Oil prices fell on Thursday after data showed weak factory activity in China, with US crude facing extra pressure after flows out of the Cushing, Oklahoma storage hub were disrupted because of reduced flows on a pipeline.

Brent futures were down 38 cents, or 0.6%, at $60.23 a barrel, while US West Texas Intermediate crude fell 88 cents, or 1.6%, to $54.18.

The front-month Brent contract for December delivery expires on Thursday. Futures for January delivery, which will soon be the front-month, fell about 1.0% to settle at $59.62.

For the month, Brent was on track to fall less than 1% and WTI to rise less than 1%.

In the United States, TC Energy Corp’s 750,000 barrels per day (bpd) Marketlink crude pipeline from Cushing, Oklahoma, to Nederland, Texas, was operating at reduced rates, three sources said. On Tuesday, TC Energy’s Keystone pipeline shut after a leak in North Dakota.

Marketlink is connected to the 590,000-bpd Keystone oil pipeline system, which transports Canadian crude from Alberta to refineries in the US Midwest and the Cushing storage hub.

The Keystone outage should dent supplies at Cushing, the delivery point for US crude futures, said Andy Lipow, president of Lipow Oil Associates in Houston. But WTI prices could still be pressured because of the Marketlink flows slowing.

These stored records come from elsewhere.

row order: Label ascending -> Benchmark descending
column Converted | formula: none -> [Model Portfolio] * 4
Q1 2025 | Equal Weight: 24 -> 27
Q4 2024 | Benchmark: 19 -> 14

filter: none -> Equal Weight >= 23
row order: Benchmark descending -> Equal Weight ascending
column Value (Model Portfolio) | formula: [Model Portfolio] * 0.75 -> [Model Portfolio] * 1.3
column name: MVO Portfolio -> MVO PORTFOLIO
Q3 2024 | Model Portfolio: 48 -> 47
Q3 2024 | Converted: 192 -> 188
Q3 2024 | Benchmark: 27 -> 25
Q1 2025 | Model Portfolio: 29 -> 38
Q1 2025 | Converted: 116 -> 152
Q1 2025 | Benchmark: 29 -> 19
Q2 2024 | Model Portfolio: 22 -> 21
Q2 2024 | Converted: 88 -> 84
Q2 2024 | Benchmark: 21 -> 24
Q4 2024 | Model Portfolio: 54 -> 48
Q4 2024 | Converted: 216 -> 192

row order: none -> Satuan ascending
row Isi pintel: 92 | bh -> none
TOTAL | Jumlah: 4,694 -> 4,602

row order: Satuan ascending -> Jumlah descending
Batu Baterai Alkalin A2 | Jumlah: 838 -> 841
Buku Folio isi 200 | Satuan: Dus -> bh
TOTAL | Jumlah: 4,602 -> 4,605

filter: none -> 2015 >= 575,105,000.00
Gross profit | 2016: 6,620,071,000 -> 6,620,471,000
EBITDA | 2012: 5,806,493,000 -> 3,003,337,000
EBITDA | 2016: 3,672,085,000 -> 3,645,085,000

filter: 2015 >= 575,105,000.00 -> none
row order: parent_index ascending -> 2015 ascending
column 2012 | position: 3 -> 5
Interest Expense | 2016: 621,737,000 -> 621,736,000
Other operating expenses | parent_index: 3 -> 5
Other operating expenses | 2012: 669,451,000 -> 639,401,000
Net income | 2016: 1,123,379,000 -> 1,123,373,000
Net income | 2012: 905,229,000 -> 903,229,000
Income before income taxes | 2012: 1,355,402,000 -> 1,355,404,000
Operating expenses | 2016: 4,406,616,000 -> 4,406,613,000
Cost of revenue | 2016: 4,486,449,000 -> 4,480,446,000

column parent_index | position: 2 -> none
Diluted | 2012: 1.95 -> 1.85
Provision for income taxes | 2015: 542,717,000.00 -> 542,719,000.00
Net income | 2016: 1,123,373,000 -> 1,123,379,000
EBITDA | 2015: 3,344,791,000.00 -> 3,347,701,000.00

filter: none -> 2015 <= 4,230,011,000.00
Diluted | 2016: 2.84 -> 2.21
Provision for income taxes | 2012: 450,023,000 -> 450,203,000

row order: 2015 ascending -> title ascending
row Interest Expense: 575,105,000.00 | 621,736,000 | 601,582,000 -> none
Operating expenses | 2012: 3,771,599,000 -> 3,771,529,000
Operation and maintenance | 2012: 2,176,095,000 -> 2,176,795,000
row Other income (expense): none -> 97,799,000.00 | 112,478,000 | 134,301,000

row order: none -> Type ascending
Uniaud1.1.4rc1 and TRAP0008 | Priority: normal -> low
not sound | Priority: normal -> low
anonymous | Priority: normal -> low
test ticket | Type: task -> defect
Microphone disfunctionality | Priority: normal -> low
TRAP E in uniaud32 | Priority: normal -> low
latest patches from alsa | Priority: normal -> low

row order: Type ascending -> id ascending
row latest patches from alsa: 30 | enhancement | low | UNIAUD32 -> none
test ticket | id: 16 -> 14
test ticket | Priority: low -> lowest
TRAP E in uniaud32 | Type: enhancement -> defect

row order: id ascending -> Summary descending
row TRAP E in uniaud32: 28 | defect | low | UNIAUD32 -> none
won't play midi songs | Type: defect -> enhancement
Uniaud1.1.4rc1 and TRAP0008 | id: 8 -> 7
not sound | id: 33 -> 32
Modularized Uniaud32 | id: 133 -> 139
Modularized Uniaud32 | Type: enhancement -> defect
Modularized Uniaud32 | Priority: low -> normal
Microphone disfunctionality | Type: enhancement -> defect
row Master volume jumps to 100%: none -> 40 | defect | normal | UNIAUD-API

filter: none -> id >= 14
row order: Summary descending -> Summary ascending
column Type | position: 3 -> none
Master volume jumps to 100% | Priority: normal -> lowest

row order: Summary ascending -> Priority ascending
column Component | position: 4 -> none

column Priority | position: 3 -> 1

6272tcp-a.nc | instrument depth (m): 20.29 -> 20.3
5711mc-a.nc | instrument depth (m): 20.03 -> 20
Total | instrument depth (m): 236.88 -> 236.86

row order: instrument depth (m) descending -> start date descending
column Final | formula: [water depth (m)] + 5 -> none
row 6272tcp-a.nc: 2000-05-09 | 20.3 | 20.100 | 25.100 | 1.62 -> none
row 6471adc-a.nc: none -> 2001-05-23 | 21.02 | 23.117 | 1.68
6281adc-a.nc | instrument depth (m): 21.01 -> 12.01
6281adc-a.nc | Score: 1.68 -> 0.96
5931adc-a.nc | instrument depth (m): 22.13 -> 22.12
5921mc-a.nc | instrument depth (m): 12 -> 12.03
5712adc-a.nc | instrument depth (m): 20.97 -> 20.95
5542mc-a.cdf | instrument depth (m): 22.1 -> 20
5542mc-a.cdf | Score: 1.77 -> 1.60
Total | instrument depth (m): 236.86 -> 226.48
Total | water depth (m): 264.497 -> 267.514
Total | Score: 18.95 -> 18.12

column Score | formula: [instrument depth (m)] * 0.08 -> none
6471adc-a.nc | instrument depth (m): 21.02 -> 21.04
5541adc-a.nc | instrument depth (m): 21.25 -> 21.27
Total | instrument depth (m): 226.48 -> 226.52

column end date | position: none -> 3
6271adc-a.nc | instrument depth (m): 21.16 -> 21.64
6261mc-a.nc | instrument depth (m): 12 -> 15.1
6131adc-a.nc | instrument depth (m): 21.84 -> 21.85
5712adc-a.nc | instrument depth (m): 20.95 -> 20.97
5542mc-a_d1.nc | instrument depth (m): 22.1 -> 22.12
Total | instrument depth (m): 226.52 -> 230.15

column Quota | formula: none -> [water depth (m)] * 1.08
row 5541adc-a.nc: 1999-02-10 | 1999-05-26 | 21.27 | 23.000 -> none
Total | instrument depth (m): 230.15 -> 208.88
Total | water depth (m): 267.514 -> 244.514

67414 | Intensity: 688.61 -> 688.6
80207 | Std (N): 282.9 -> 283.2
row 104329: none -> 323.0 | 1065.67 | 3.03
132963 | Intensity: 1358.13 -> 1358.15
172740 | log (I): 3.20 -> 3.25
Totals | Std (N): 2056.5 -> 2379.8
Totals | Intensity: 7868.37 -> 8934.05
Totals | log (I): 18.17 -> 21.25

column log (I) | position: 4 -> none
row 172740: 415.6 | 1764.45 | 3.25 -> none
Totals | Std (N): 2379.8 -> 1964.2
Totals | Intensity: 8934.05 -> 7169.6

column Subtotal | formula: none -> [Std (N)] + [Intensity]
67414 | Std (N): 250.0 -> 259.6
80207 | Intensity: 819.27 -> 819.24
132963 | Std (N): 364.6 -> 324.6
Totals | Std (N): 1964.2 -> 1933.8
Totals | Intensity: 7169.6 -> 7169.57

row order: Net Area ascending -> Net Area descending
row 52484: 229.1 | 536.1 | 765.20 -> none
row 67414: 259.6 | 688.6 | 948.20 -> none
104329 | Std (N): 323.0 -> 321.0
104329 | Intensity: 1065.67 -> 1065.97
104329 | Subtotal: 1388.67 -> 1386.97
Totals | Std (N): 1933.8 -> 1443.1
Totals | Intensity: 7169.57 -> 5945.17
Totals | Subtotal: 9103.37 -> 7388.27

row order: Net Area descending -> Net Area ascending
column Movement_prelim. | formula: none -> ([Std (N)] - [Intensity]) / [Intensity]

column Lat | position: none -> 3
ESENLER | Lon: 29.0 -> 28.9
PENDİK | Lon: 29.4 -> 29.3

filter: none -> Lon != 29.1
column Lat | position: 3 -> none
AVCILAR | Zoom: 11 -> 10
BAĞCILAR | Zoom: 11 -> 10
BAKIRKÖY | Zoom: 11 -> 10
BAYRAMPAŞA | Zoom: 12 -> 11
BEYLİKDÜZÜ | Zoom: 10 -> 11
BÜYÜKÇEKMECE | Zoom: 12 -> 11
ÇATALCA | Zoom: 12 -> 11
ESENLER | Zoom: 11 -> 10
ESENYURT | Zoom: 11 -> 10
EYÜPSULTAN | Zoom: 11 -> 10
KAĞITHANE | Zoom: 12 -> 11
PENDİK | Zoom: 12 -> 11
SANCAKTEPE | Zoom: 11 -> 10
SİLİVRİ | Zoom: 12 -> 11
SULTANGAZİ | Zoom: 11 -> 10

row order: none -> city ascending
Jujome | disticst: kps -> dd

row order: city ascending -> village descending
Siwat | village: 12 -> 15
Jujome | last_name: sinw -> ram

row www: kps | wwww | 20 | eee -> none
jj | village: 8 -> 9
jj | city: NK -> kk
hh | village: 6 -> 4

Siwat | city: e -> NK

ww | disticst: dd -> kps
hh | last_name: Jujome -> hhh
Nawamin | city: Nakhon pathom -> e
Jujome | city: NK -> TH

More than 9,000 barrels of oil were estimated to have spilled from Keystone after a leak was discovered late Tuesday, according to state regulators in North Dakota.

In early trading, official data from China showed factory activity shrank for a sixth straight month in October while growth in the country’s service sector was its slowest since February 2016.

A trade war between China and the United States has been weighing on the demand outlook for oil.

Leaders from the United States and China encountered a new obstacle in their struggle to end the trade conflict when the summit at which they were supposed to meet was cancelled because of violent protests in Chile, the host nation.

US President Donald Trump tweeted a new location would be announced soon.

A Reuters survey showed that oil prices are likely to remain pressured this year and next. The poll of 51 economists and analysts forecast Brent crude would average $64.16 a barrel in 2019 and $62.38 next year.

Releasing third-quarter results, Royal Dutch Shell Plc warned that uncertain economic conditions could slow its $25 billion share buyback programme, the world’s largest, and had led to a downward revision to its oil price outlook.

The US Federal Reserve cut interest rates for a third time this year on Wednesday, looking to bolster economic growth with a move that could also boost demand for crude.

Yet gains are likely to be capped until inventories start to show sustained declines.

US crude inventories rose by 5.7 million barrels in the week to Oct. 25, the US Energy Information Administration said on Wednesday, compared with analyst expectations for a much smaller increase of just 494,000 barrels.

“The US stock report was anything but encouraging,” PVM analysts said in a note.

Cushioning the bearish crude data, the EIA showed gasoline and distillate inventories continued to draw.